Factory owner probed after fire kills 47

In this image made from video, residents watch as thick black smoke billows from the site of an explosion at a firecracker factory in Tangerang, on the outskirt of Jakarta, Indonesia, Thursday, Oct. 26, 2017. The explosion and raging fire killed a number of people and injured dozens, police said. (AP Photo)

Tangerang, Indonesia — Indonesian police on Friday said they were questioning the owner of a fireworks factory that exploded into an inferno, killing at least 47 people, and have accounted for the safety of three of 10 workers still missing.

Investigators were trying to determine the cause of Thursday’s fire at the factory in Tangerang, near the Indonesian capital of Jakarta, and said they didn’t want to speculate before the investigation is completed.

Safety laws are inconsistently enforced or even completely ignored in Indonesia, a poor and sprawling archipelago nation where worker rights are often treated as a lower priority than economic growth and jobs. Most of the factory’s 103 employees were young women earning about 3 a day.

“We are now intensively questioning witnesses including the factory owner and manager,” said Tangerang police chief Harry Kurniawan.

As investigators tried to piece together what happened, relatives crushed by grief went to a police hospital’s morgue in eastern Jakarta Friday morning to identify loved ones.

Officials said bodies were found piled at the rear of the factory and were burned beyond recognition.

“The condition of the corpses was hard to recognize,” said Umar Shahab, who heads the medical and health division of the Jakarta police. “They can only be identified through DNA and dental data.”

Survivors told authorities the fire started in a section of the factory where fireworks are dried.

Witnesses heard a huge explosion about 10 a.m.
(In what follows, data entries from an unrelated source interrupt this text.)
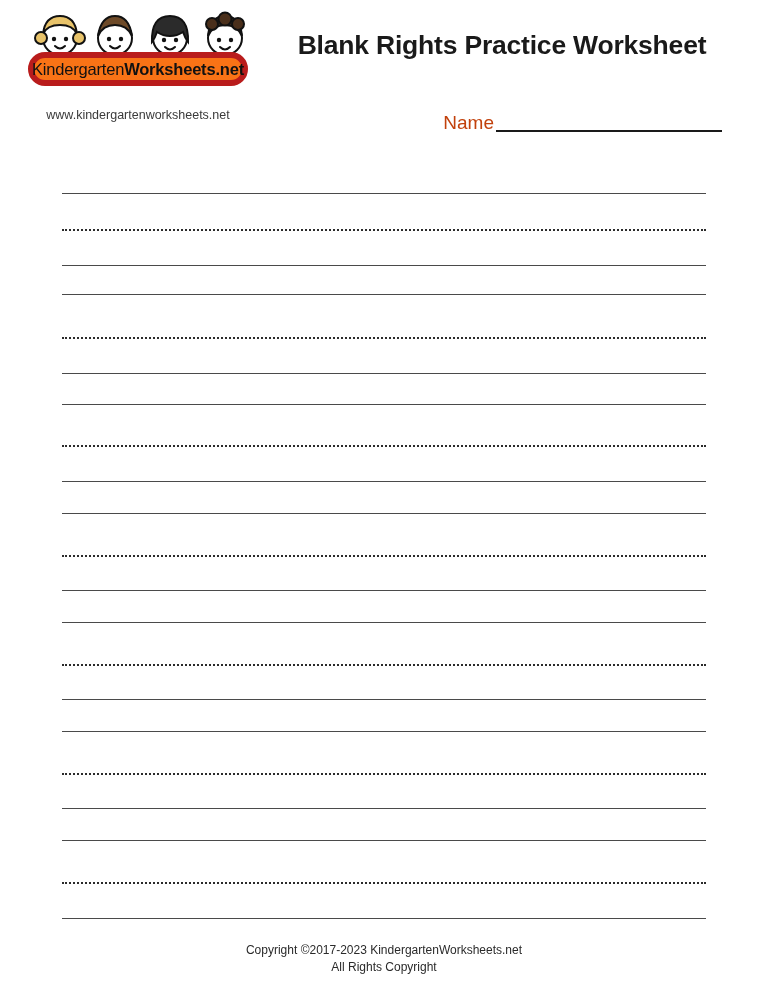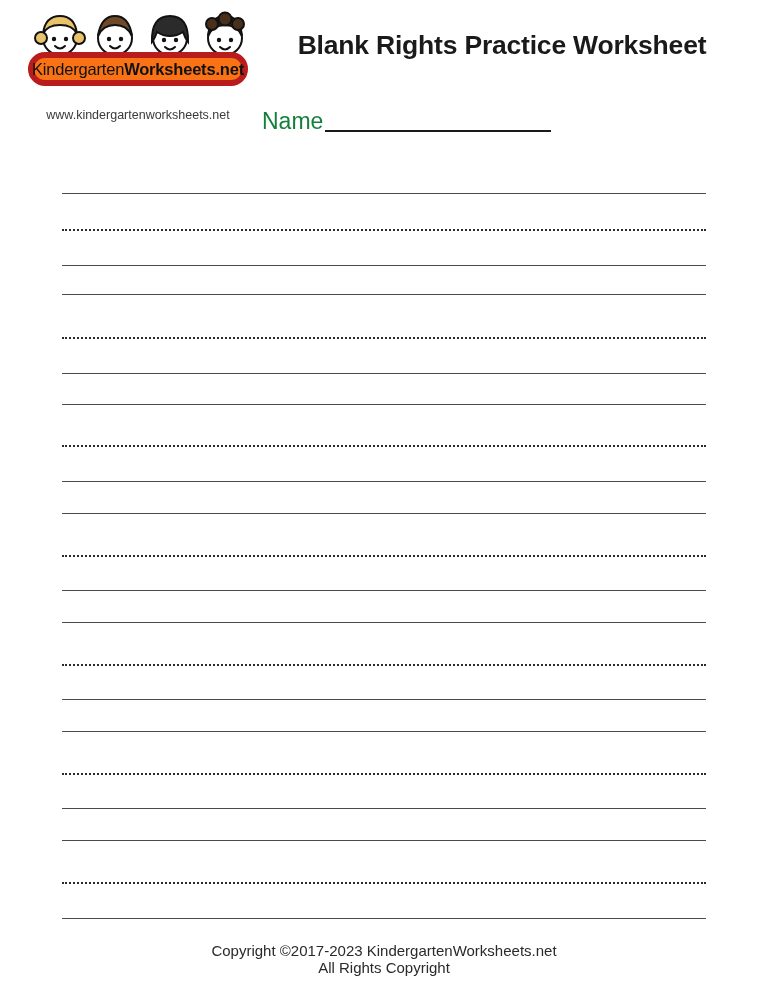--- a/index.html
+++ b/index.html
@@ -96,23 +96,23 @@
     color: #1a1a1a;
     letter-spacing: -0.2px;
     font-family: "Liberation Sans", sans-serif;
   }
 
   .name-row {
     position: absolute;
     left: 262px;
     top: 108px;
     width: 460px;
-    text-align: left;
-    font-size: 23px;
-    color: #15803d;
+    text-align: right;
+    font-size: 19px;
+    color: #c2410c;
     font-family: "Liberation Sans", sans-serif;
   }
   .name-label { font-weight: 400; }
   .name-blank {
     display: inline-block;
     width: 226px;
     border-bottom: 2px solid #1a1a1a;
     height: 22px;
     vertical-align: -3px;
     margin-left: 2px;
@@ -137,21 +137,21 @@
 
   .line-slot { position: absolute; left: 0; width: 100%; }
 
   
   .footer {
     position: absolute;
     left: 0;
     bottom: 18px;
     width: 100%;
     text-align: center;
-    font-size: 15px;
+    font-size: 12px;
     line-height: 17px;
     color: #2a2a2a;
     font-family: "Liberation Sans", sans-serif;
   }
 </style>
 </head>
 <body>
 
 <div class="page">
 

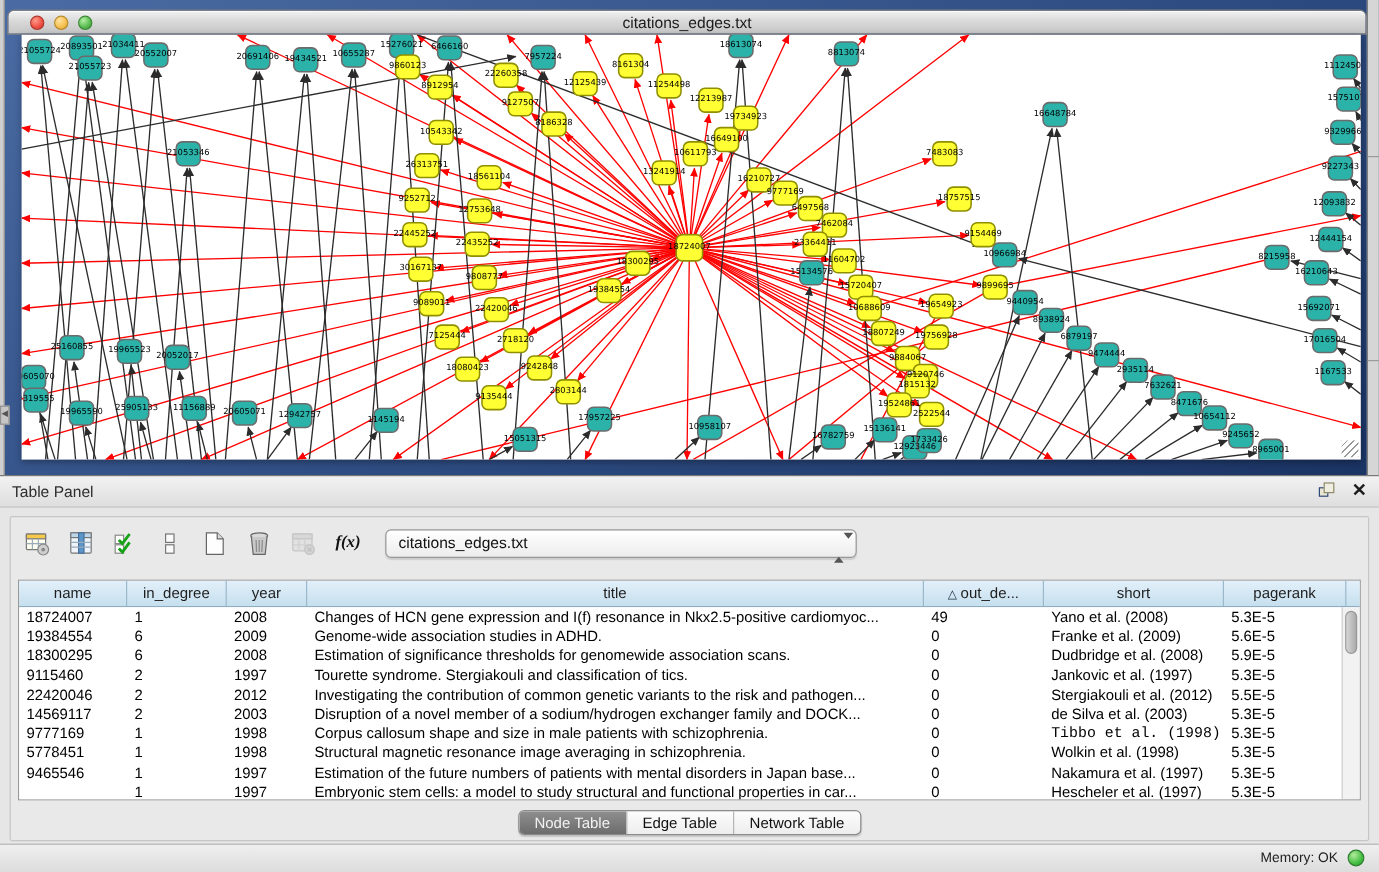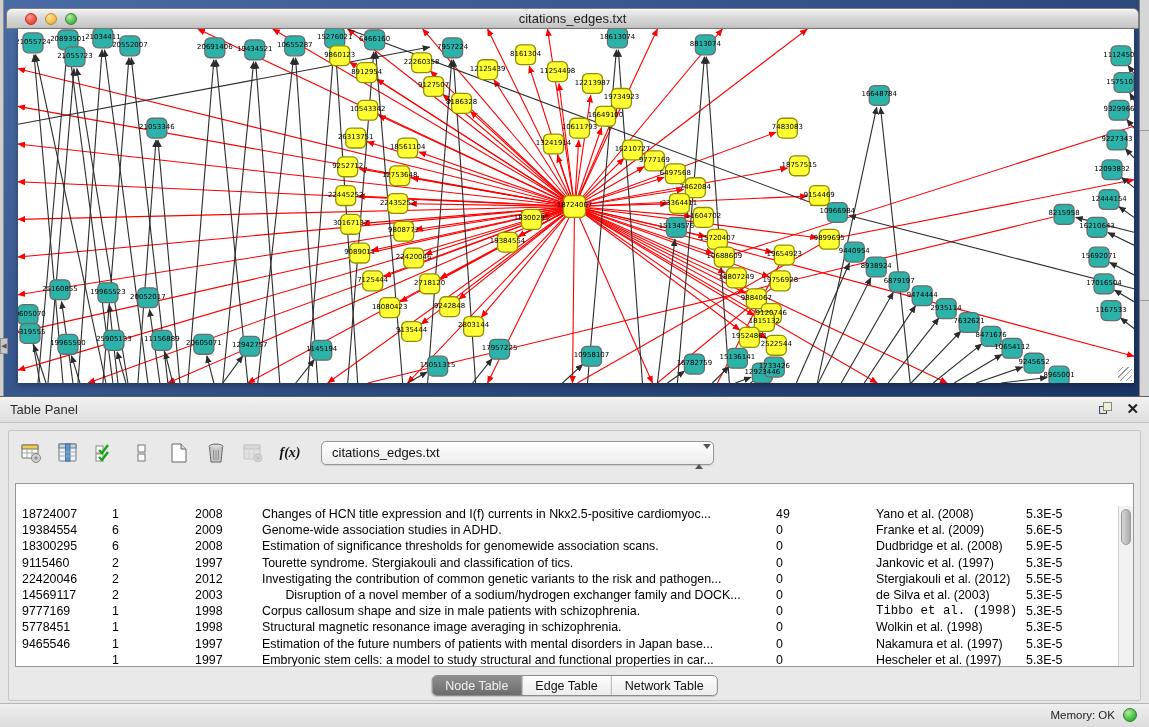--- a/index.html
+++ b/index.html
@@ -578,26 +578,35 @@
       <span class="tool-btn">
         <span class="fx-label">f(x)</span>
       </span>
       <div class="combo">
         <span>citations_edges.txt</span>
         <span class="spin"><span class="up"></span><span class="dn"></span></span>
       </div>
     </div>
 
     <div class="table-wrap">
+      <div class="thead" id="thead">
+          <div class="hcell" style="width: 90px;"><span>name</span></div>
+          <div class="hcell" style="width: 83px;"><span>in_degree</span></div>
+          <div class="hcell" style="width: 67px;"><span>year</span></div>
+          <div class="hcell" style="width: 514px;"><span>title</span></div>
+          <div class="hcell" style="width: 100px;"><span class="sort">△</span><span>out_de...</span></div>
+          <div class="hcell" style="width: 150px;"><span>short</span></div>
+          <div class="hcell" style="width: 102px;"><span>pagerank</span></div>
+        </div>
       <div class="tbody" id="tbody">
           <div class="trow">
             <div class="tcell" style="width: 90px;">18724007</div>
             <div class="tcell" style="width: 83px;">1</div>
             <div class="tcell" style="width: 67px;">2008</div>
-            <div class="tcell" style="width: 514px;">Changes of HCN title expression and I(f) currents in Nkx2.5-positive cardiomyoc...</div>
+            <div class="tcell" style="width: 514px;">Changes of HCN gene expression and I(f) resonance in Nkx2.5-positive cardiomyoc...</div>
             <div class="tcell" style="width: 100px;">49</div>
             <div class="tcell" style="width: 150px;">Yano et al. (2008)</div>
             <div class="tcell" style="width: 102px;">5.3E-5</div>
           </div>
           <div class="trow">
             <div class="tcell" style="width: 90px;">19384554</div>
             <div class="tcell" style="width: 83px;">6</div>
             <div class="tcell" style="width: 67px;">2009</div>
             <div class="tcell" style="width: 514px;">Genome-wide association studies in ADHD.</div>
             <div class="tcell" style="width: 100px;">0</div>
@@ -628,21 +637,21 @@
             <div class="tcell" style="width: 67px;">2012</div>
             <div class="tcell" style="width: 514px;">Investigating the contribution of common genetic variants to the risk and pathogen...</div>
             <div class="tcell" style="width: 100px;">0</div>
             <div class="tcell" style="width: 150px;">Stergiakouli et al. (2012)</div>
             <div class="tcell" style="width: 102px;">5.5E-5</div>
           </div>
           <div class="trow">
             <div class="tcell" style="width: 90px;">14569117</div>
             <div class="tcell" style="width: 83px;">2</div>
             <div class="tcell" style="width: 67px;">2003</div>
-            <div class="tcell" style="width: 514px; text-align: center;">Disruption of a novel member of a sodium/hydrogen exchanger family and DOCK...</div>
+            <div class="tcell" style="width: 514px;">Disruption of a novel member of a sodium/hydrogen exchanger family and DOCK...</div>
             <div class="tcell" style="width: 100px;">0</div>
             <div class="tcell" style="width: 150px;">de Silva et al. (2003)</div>
             <div class="tcell" style="width: 102px;">5.3E-5</div>
           </div>
           <div class="trow">
             <div class="tcell" style="width: 90px;">9777169</div>
             <div class="tcell" style="width: 83px;">1</div>
             <div class="tcell" style="width: 67px;">1998</div>
             <div class="tcell" style="width: 514px;">Corpus callosum shape and size in male patients with schizophrenia.</div>
             <div class="tcell" style="width: 100px;">0</div>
Thursday, followed by smaller blasts as orange flames jumped from the building and columns of black smoke billowed across a nearby residential neighborhood.

Survivor Ahmad Safri said the workers had poor working conditions in a hot warehouse with noisy engines, but he denied the building was locked when the fire spread.

“Many panicking workers ran in the wrong direction … maybe to a generator room that was locked,” Safri said.

He said some workers were young women and teenagers, but he was not sure if any were underage.

Kurniawan said one of the three people no longer listed as missing was a woman who left the factory before the fire broke out. Two were men who escaped and didn’t report to police until Friday morning.